** Opening Data supplied block **

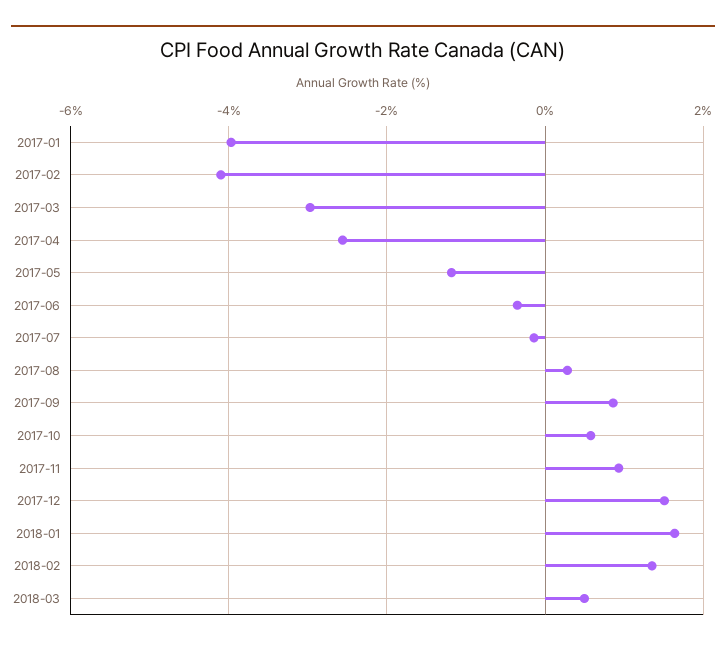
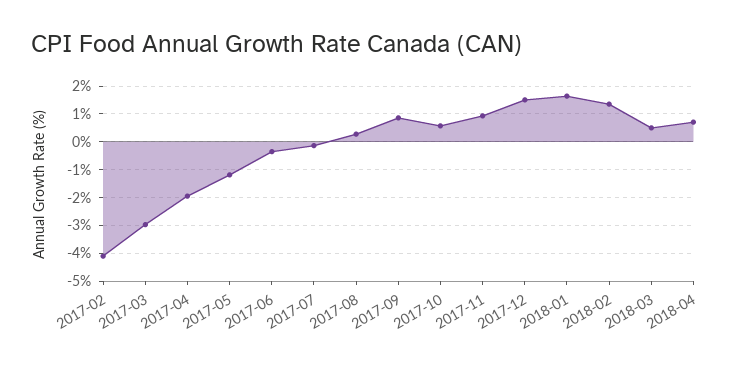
2017-01: -4 -> none
2017-04: -2.6 -> -2
2018-04: none -> 0.75

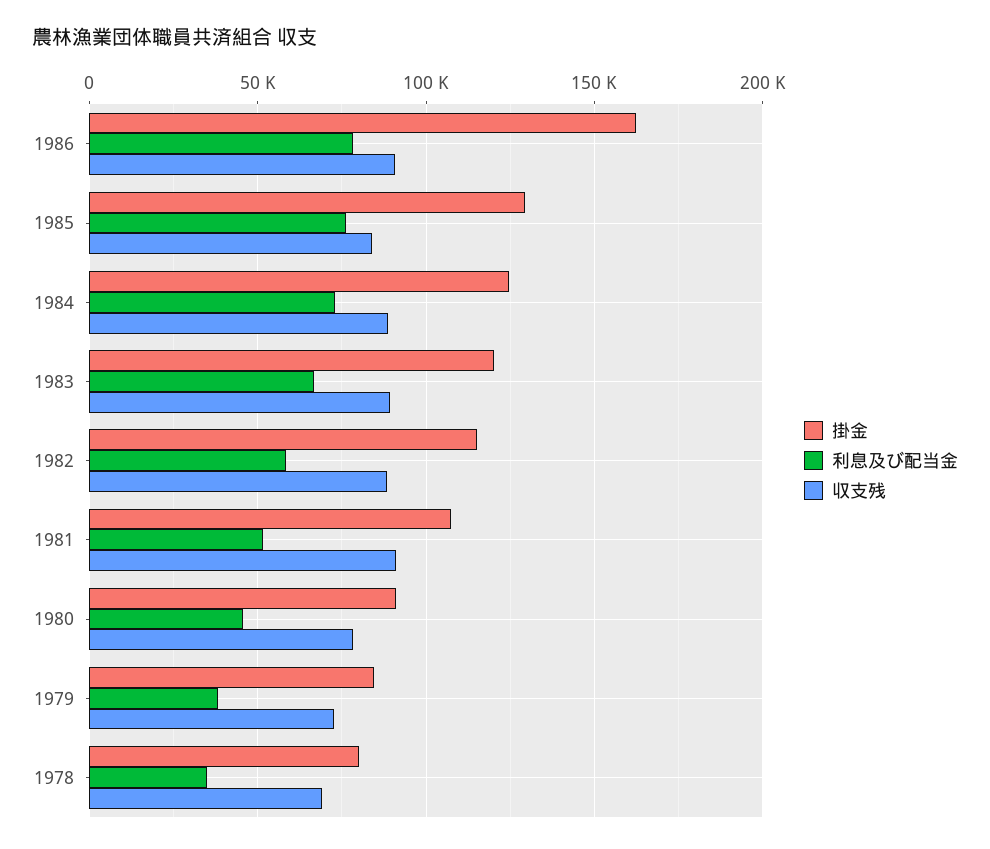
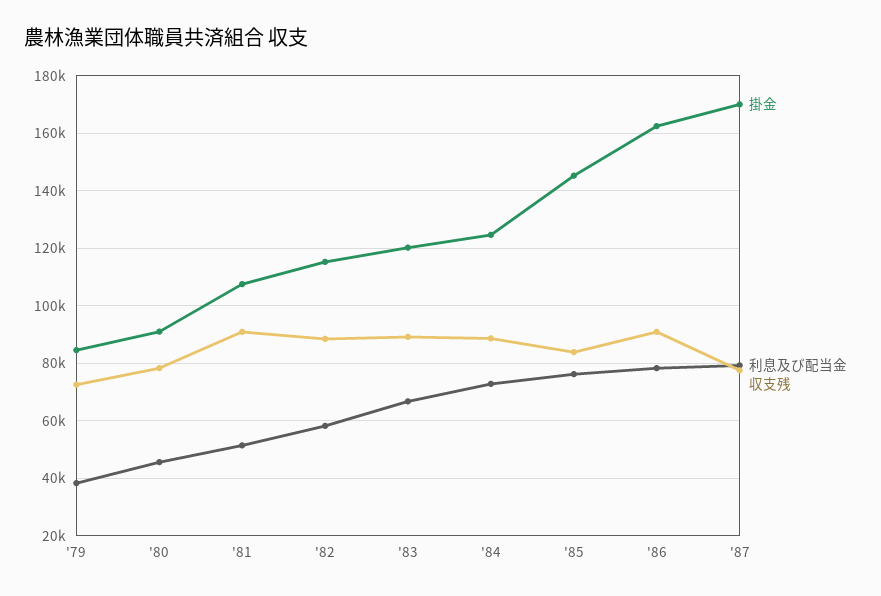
掛金, 1985: 130000 -> 145000
掛金, 1978: 80000 -> none
利息及び配当金, 1978: 35000 -> none
収支残, 1978: 70000 -> none
掛金, '87: none -> 170000
利息及び配当金, '87: none -> 80000
収支残, '87: none -> 77500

** Closing Data supplied block **

Directions for this task:
Every word of the material, and none of its pictures, should be set down again.

Exercise response:
2017-01: -4 -> none
2017-04: -2.6 -> -2
2018-04: none -> 0.75

掛金, 1985: 130000 -> 145000
掛金, 1978: 80000 -> none
利息及び配当金, 1978: 35000 -> none
収支残, 1978: 70000 -> none
掛金, '87: none -> 170000
利息及び配当金, '87: none -> 80000
収支残, '87: none -> 77500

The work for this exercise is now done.